WORK TO COMPLETE => Your answer should be every line of the entries that has the string "Class" in it.
GIVEN INFORMATION Block Start
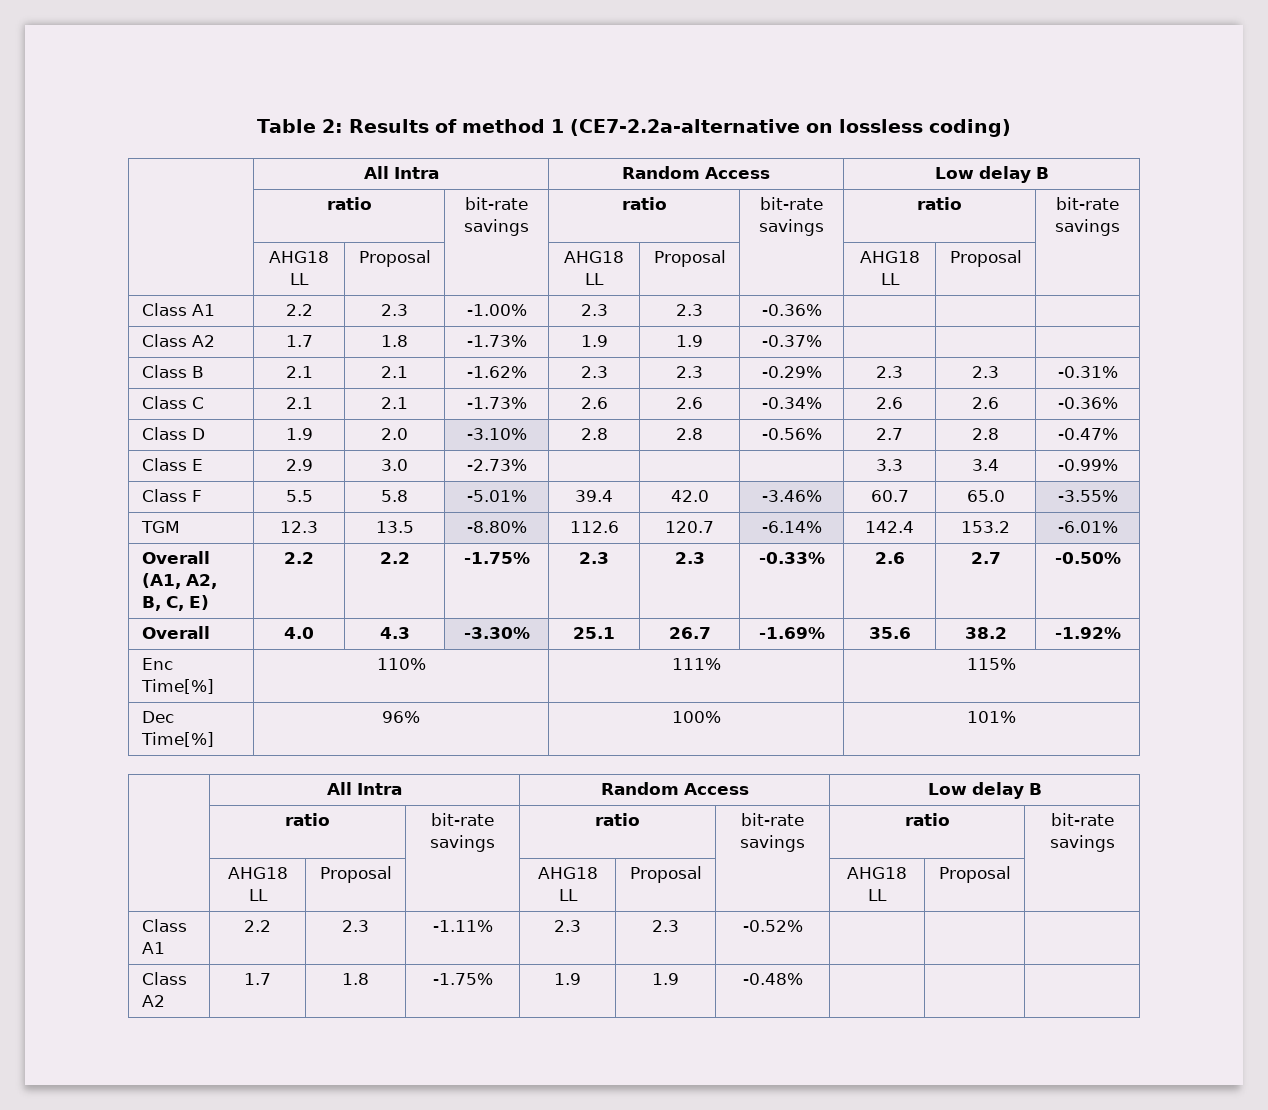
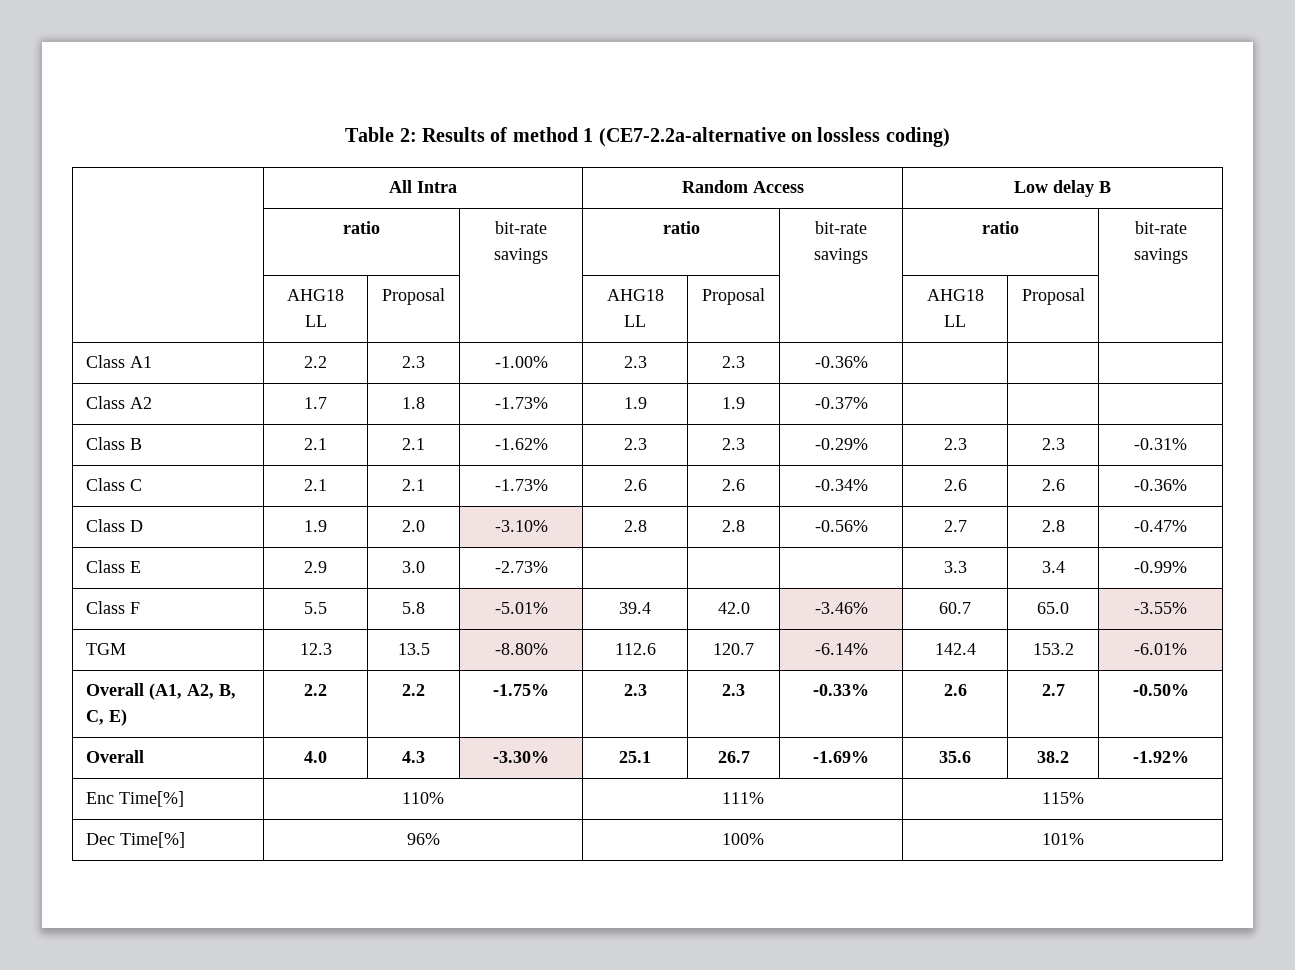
  Dec Time[%] | 96% | 100% | 101%
- | All Intra | Random Access | Low delay B
- | ratio | bit-rate savings | ratio | bit-rate savings | ratio | bit-rate savings
- | AHG18 LL | Proposal | | AHG18 LL | Proposal | | AHG18 LL | Proposal |
- Class A1 | 2.2 | 2.3 | -1.11% | 2.3 | 2.3 | -0.52% | | |
- Class A2 | 1.7 | 1.8 | -1.75% | 1.9 | 1.9 | -0.48% | | |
GIVEN INFORMATION Block End
SOLVED PROBLEM =>
- Class A1 | 2.2 | 2.3 | -1.11% | 2.3 | 2.3 | -0.52% | | |
- Class A2 | 1.7 | 1.8 | -1.75% | 1.9 | 1.9 | -0.48% | | |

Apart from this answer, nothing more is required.